Parlare della morte ai bambini PDF Stampa E-mail

Parlare della morte ai bambini

Il 29 di settembre di questo anno è morto mio padre. Era vecchio e anche malato.
Aveva attraversato una vita difficile segnata dalla guerra e dalle difficoltà della vita contadina. Ma era stato molto amato e, a suo modo, aveva saputo amare. Accanto a me, in questo momento di distacco definitivo dall’ultima delle persone che mi aveva dato la vita, c’erano la mia famiglia, i parenti, gli amici, i vicini di casa, i colleghi di lavoro. Chi con la loro presenza, chi con telegrammi, le telefonate, gli sms. Ringrazio tutti con grande affetto. Fra di loro c’era anche un bimbo di appena tre mesi.
L’ho trovato all’entrata del cimitero con suo padre e sua madre. Ci siamo salutati e in questo atto affettuoso e di cura verso di me è stato spontaneo il passaggio del piccolo nelle mie braccia. Con lui sono andata verso il carro funebre e gli ho detto: “Sei venuto a salutare il nonnino. Grazie. Vedi è lì dentro e dorme un sonno molto lungo”.
Con passo lento e gli uni vicini agli altri abbiamo accompagnato il feretro verso il luogo della sepoltura. Quando gli addetti del cimitero si accingevano a mettere la bara dentro al loculo il bambino si è messo a piangere. La mamma con naturalezza ha messo il figlio al seno. Mentre una vita se ne andava, una si alimentava per crescere e viaggiare dentro a quel miracolo che può esistere solo perché un giorno finisce per lasciare posto, in questo mondo, a chi deve ancora venire.

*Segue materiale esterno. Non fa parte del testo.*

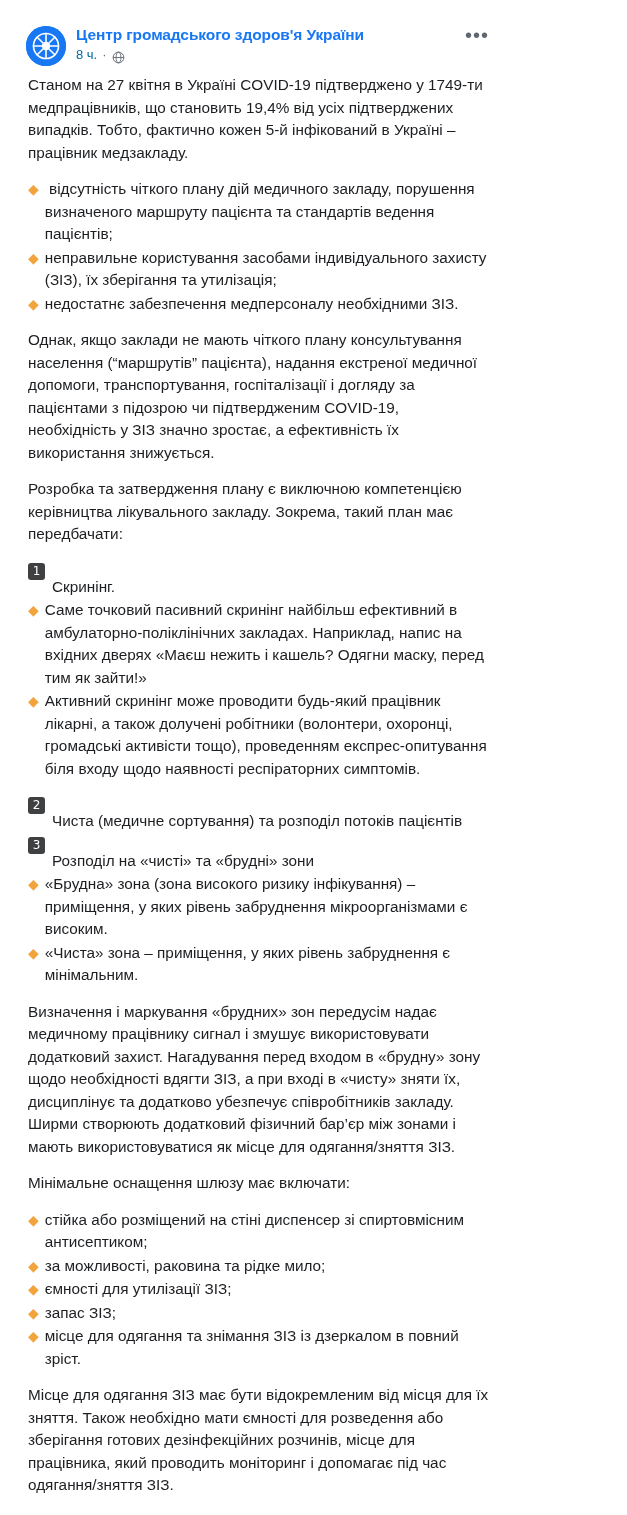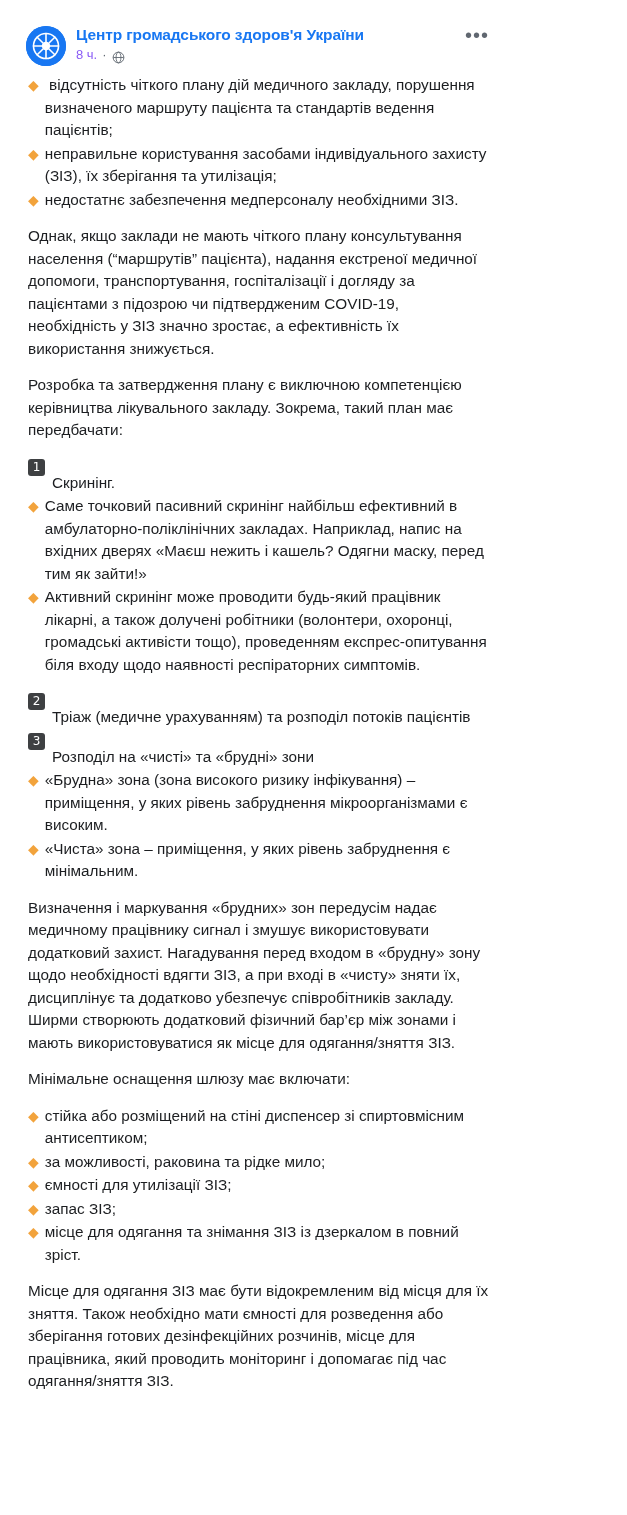--- a/index.html
+++ b/index.html
@@ -56,7 +56,7 @@
     font-size: 13px;
     line-height: 16px;
   }
-  .meta-time { color: #8b5cf6; }
+  .meta-time { color: #0369a1; }
   .meta-dot {
     display: inline-block;
     margin: 0 5px;

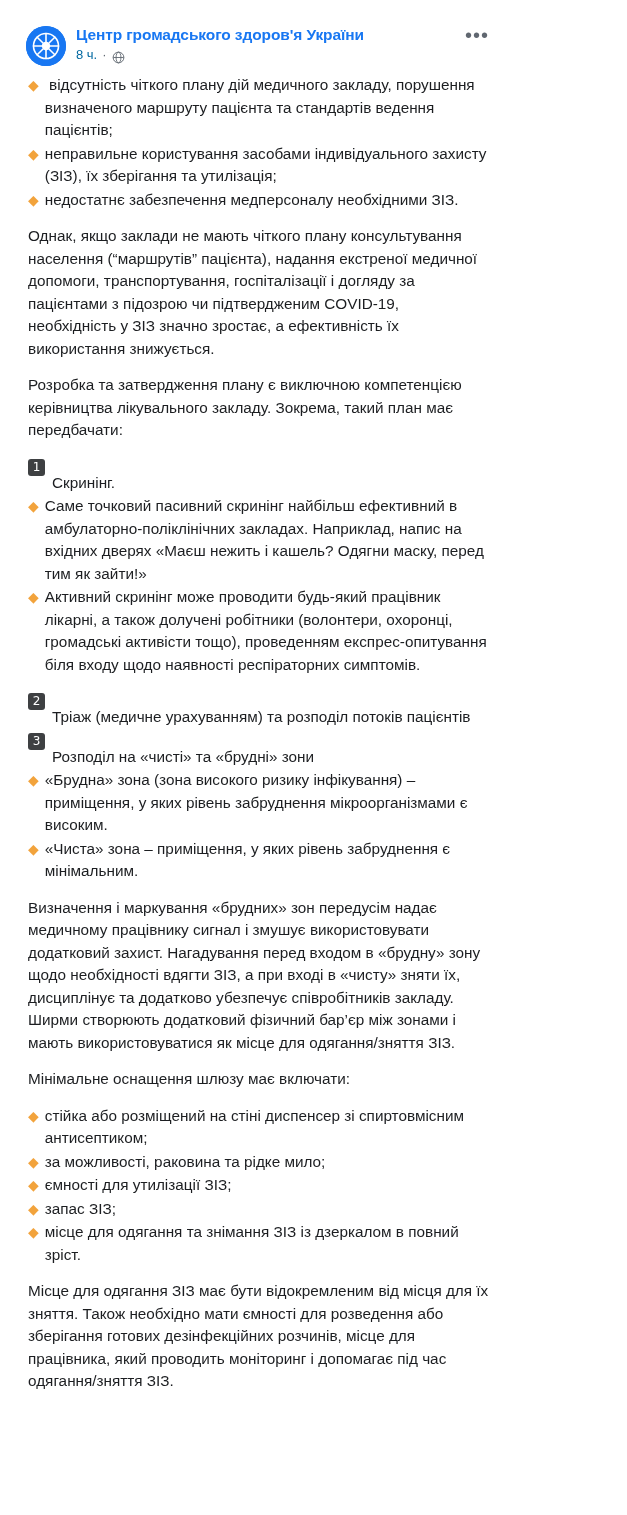--- a/index.html
+++ b/index.html
@@ -179,6 +179,7 @@
   </div>
 
   <div class="post-body" id="post-body">
+      <p class="para">Станом на 27 квітня в Україні COVID-19 підтверджено у 1749-ти медпрацівників, що становить 19,4% від усіх підтверджених випадків. Тобто, фактично кожен 5-й інфікований в Україні – працівник медзакладу.</p>
       <div class="bullet-line">
         <span class="diamond">◆</span>
         <span class="bullet-text"> відсутність чіткого плану дій медичного закладу, порушення визначеного маршруту пацієнта та стандартів ведення пацієнтів;</span>

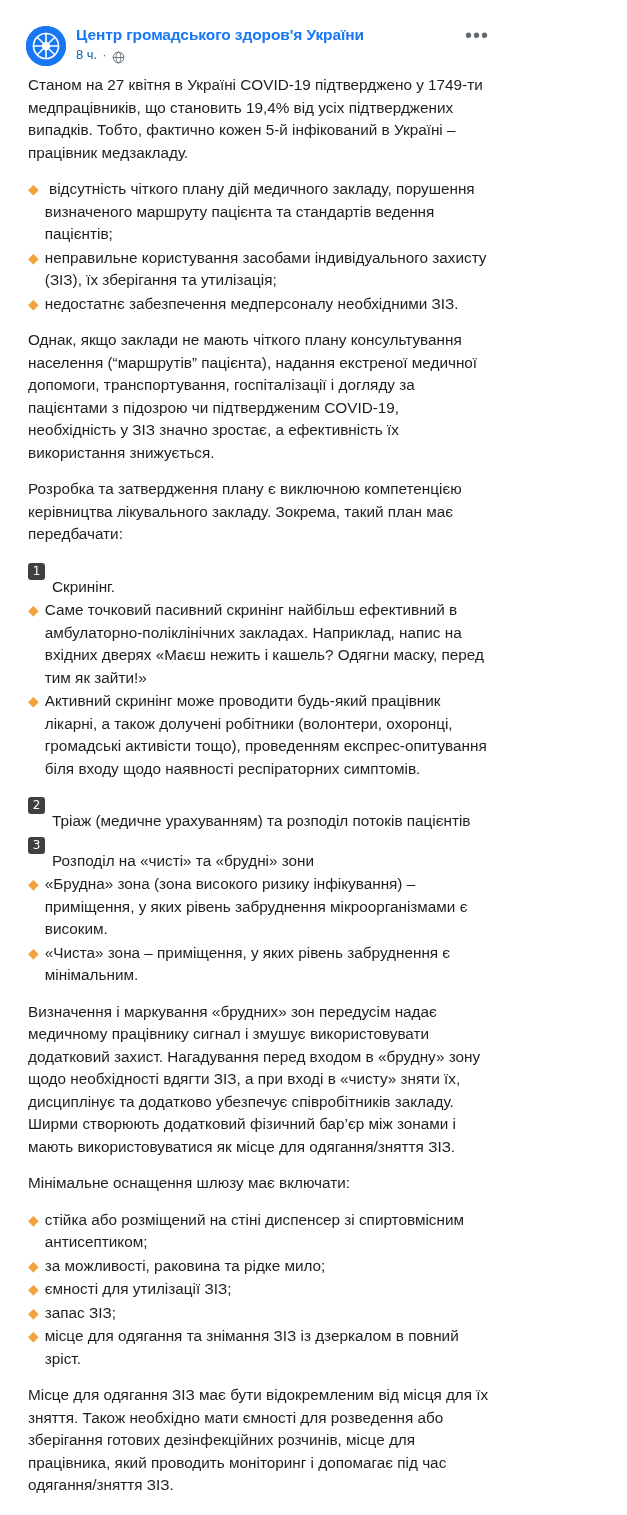--- a/index.html
+++ b/index.html
@@ -210,7 +210,7 @@
       <div class="block-gap"></div>
       <div class="numbered-line">
         <span class="numbox">2</span>
-        <span class="numtext">Тріаж (медичне урахуванням) та розподіл потоків пацієнтів</span>
+        <span class="numtext">Чиста (медичне сортування) та розподіл потоків пацієнтів</span>
       </div>
       <div class="numbered-line">
         <span class="numbox">3</span>

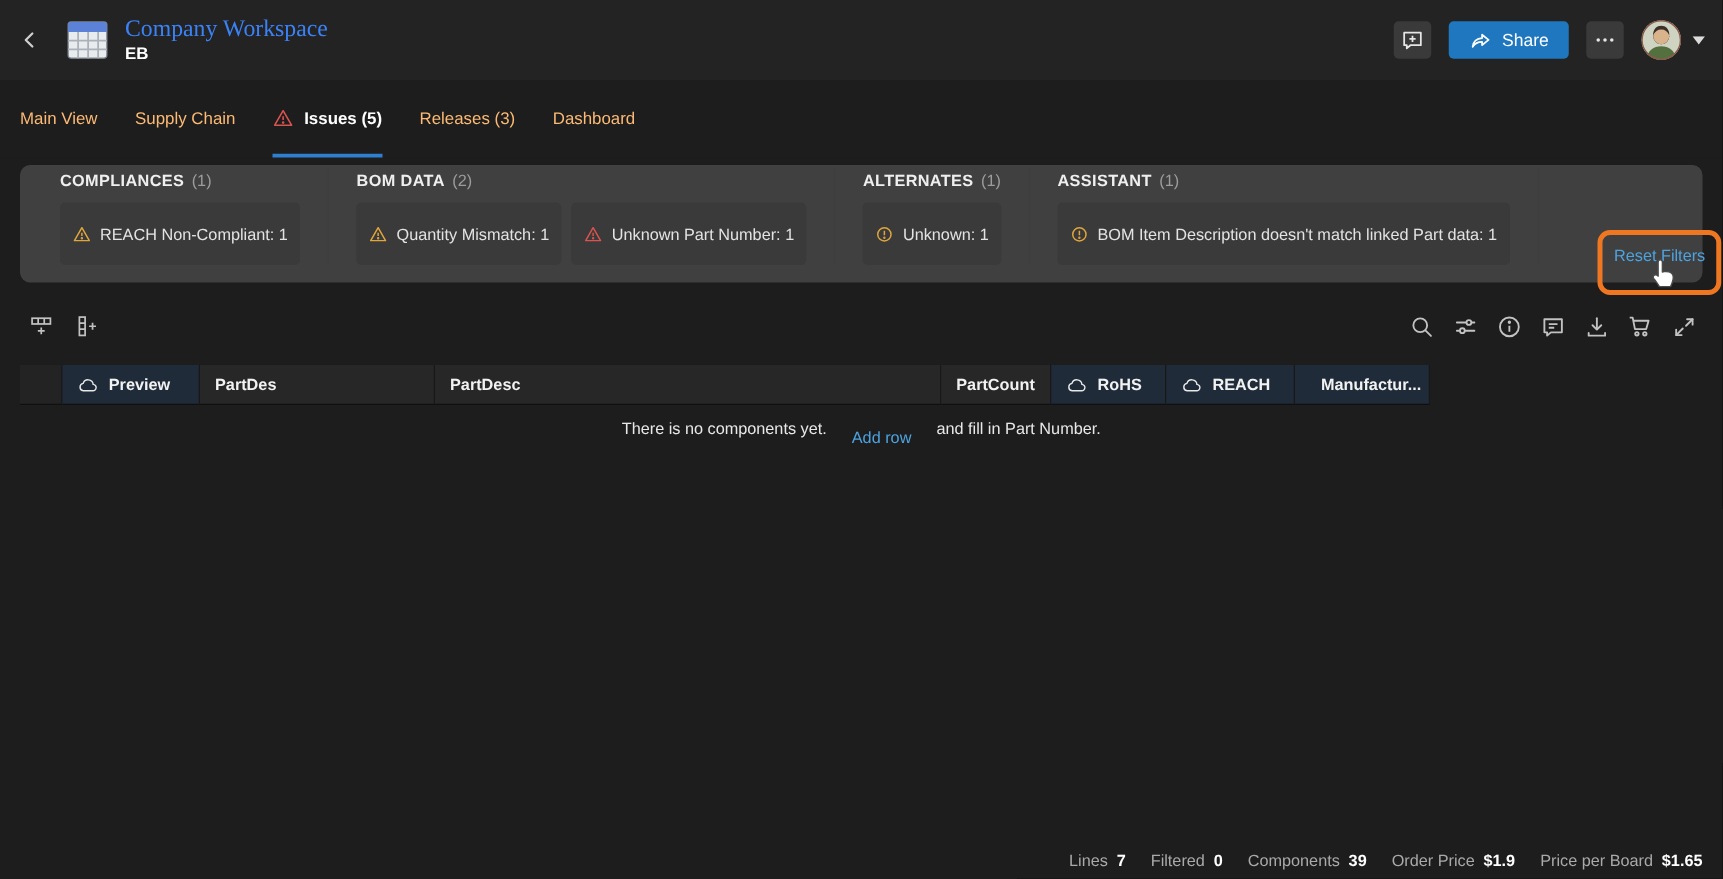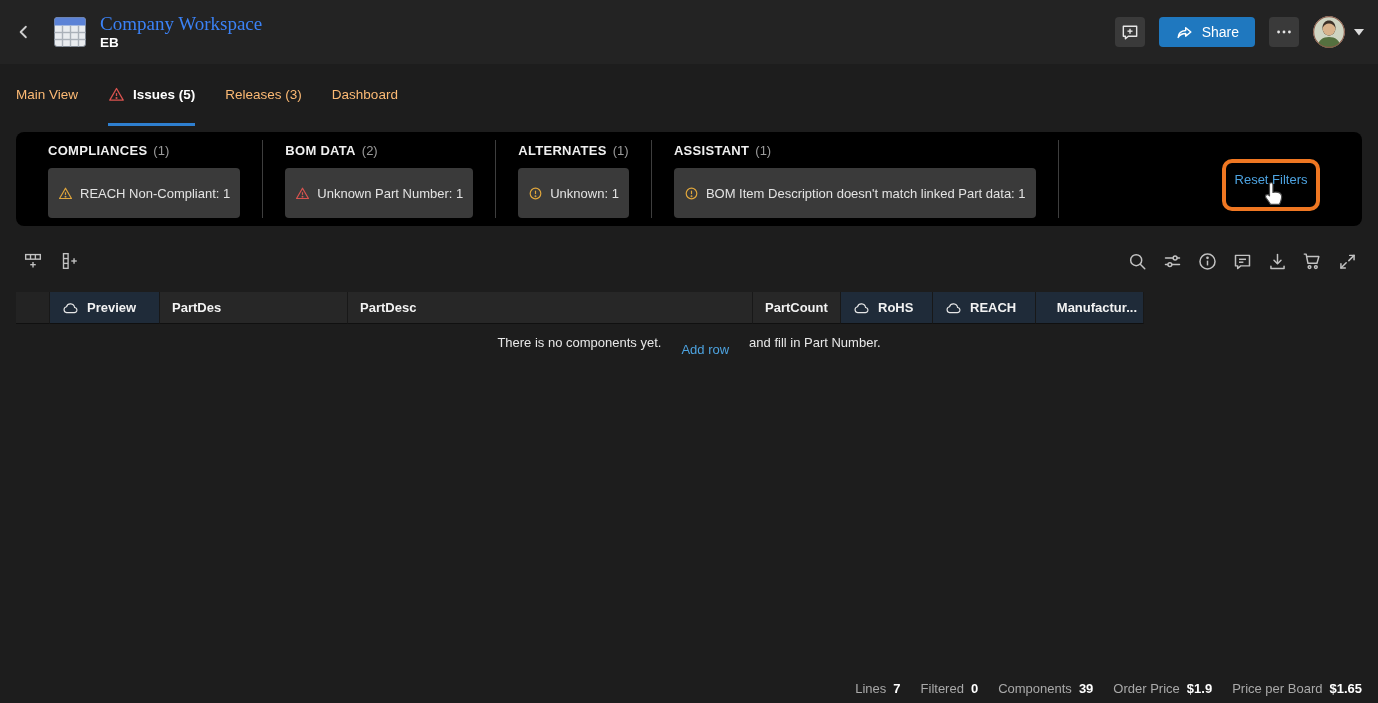--- a/index.html
+++ b/index.html
@@ -141,6 +141,9 @@
     <div class="tab">
       <span>Main View</span>
     </div>
+    <div class="tab">
+      <span>Supply Chain</span>
+    </div>
     <div class="tab active">
       <span class="warn-red">
         <svg width="17" height="17" viewBox="0 0 24 24" fill="none" stroke="currentColor" stroke-width="1.8" stroke-linejoin="round">

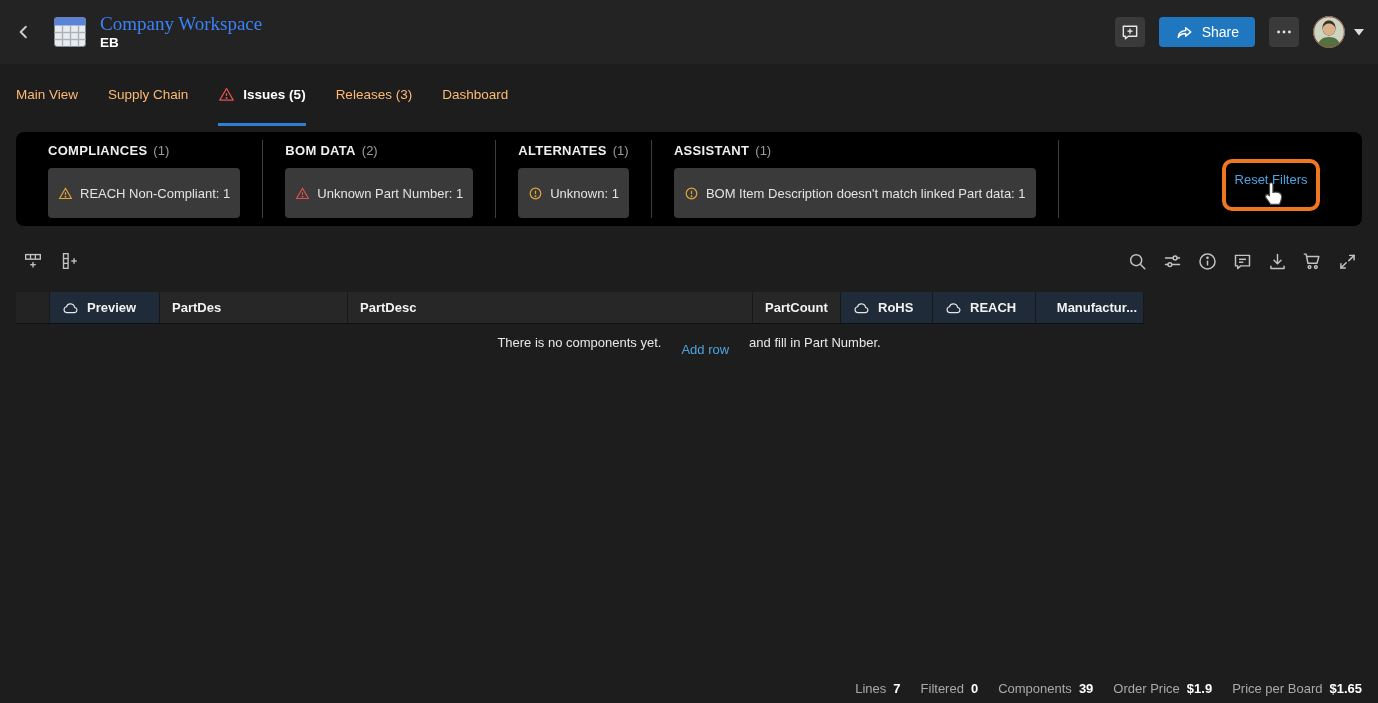--- a/index.html
+++ b/index.html
@@ -30,8 +30,8 @@
   .warn-yellow{color:#e0a63c;}
 
   
-  .filter-card{margin:6px 16px 0;height:94px;background:#000000;border-radius:8px;
-               display:flex;align-items:center;padding:14px 16px 14px 32px;box-sizing:border-box;}
+  .filter-card{margin:6px 16px 0;height:94px;background:#404040;border-radius:8px;
+               display:flex;align-items:flex-end;padding:14px 16px 14px 32px;box-sizing:border-box;}
   .fgroup{padding-right:22px;border-right:1px solid #3e3e3e;margin-right:22px;}
   .fgroup-head{display:flex;gap:6px;align-items:baseline;margin-top:3px;}
   .fgroup-label{font-weight:bold;letter-spacing:.3px;color:#efefef;}

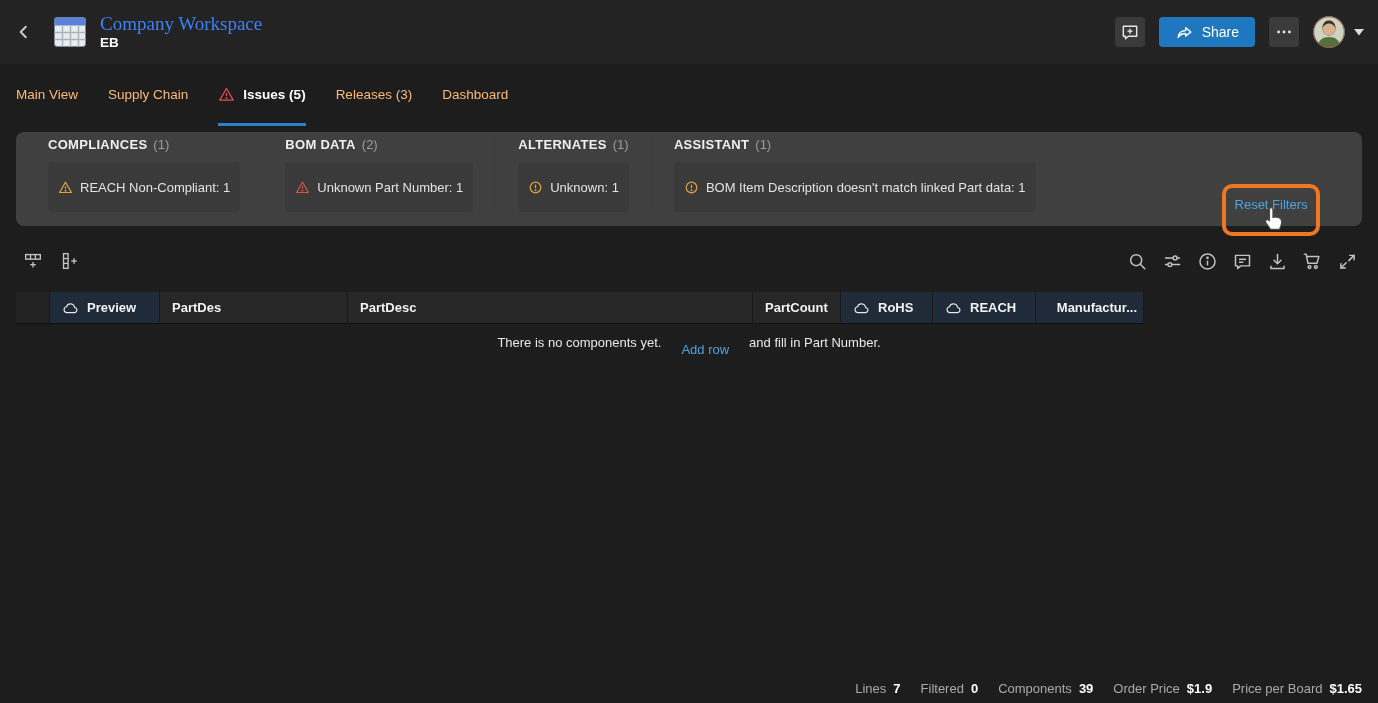--- a/index.html
+++ b/index.html
@@ -190,6 +190,16 @@
       </div>
       <div class="chips">
         <div class="chip">
+          <span class="warn-yellow">
+            <svg width="15" height="15" viewBox="0 0 24 24" fill="none" stroke="currentColor" stroke-width="1.9" stroke-linejoin="round">
+                <path d="M12 3.5 L21.5 20 H2.5 Z"></path>
+                <line x1="12" y1="10" x2="12" y2="14.2"></line>
+                <circle cx="12" cy="17" r="0.6" fill="currentColor"></circle>
+              </svg>
+          </span>
+          <span>Quantity Mismatch: 1</span>
+        </div>
+        <div class="chip">
           <span class="warn-red">
             <svg width="15" height="15" viewBox="0 0 24 24" fill="none" stroke="currentColor" stroke-width="1.9" stroke-linejoin="round">
                 <path d="M12 3.5 L21.5 20 H2.5 Z"></path>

Perché, cari genitori, avete paura a parlare della morte ai vostri figli? Pensate che siano troppo piccoli per affrontarla? Oppure, proprio perchè sono troppo piccoli pensate che vadano protetti da un evento che anche noi adulti non sappiamo spiegarci?
Non sono troppo piccoli, mai, per fare conoscenza di questa compagna che viaggia a fianco della vita di ogni esistenza umana.
Una mia amica ha perso il marito improvvisamente. La nipote, di tre anni e mezzo, ha fatto esperienza della morte prematura dello zio con il quale era abituata a trascorrere molto tempo. Ha anche visto la zia piangere per il dolore della perdita. Pochi giorni fa è andata nella camera dove dormiva lo zio. Quando ha visto sul comodino la sua piccola sveglia, rivolta alla zia, ha detto: “Questa è la sveglia dello zio. (pausa). Io penso che lui abbia mangiato troppo. (pausa) Ha mangiato una scarpa!” Poi ha guardato la zia ed è scoppiata in una gran risata che ha contagiato chi le stava vicino e ha rallegrato quella stanza piena di tristezza.
Quanta saggezza nelle parole di questa piccola bambina, quanto sforzo per aiutare la zia e per cercare di capire questa vita che viviamo. Una spiegazione inverosimile! potrebbe obiettare qualcuno di noi adulti. Forse. Ma ha lo stesso effetto di quella scientifica poiché porta allo stesso risultato: imparare ad accettare ciò che la vita ci riserva, anche la morte.
Se noi ci disponiamo ad ascoltare i bambini possiamo imparare molto da loro. Oso dire che, in certi casi, si può rischiare di imparare anche di più che dalla scienza.
La fragilità dei bambini è sempre minore di quella che i genitori si immaginano. E comunque i bambini hanno bisogno di sentire che i genitori li credono forti e capaci di saper affrontare gli ostacoli e di saper trovare un modo per superarli. Bambini e genitori possono farsi forza insieme se si sentono uniti e se la fiducia è reciproca. I bambini hanno bisogno di genitori sinceri che sanno parlare con loro delle loro sofferenze e delle loro felicità. I genitori hanno bisogno di imparare che i loro figli sono persone e che, come a tutte le persone adulte, si può parlare di qualunque cosa, anche della morte.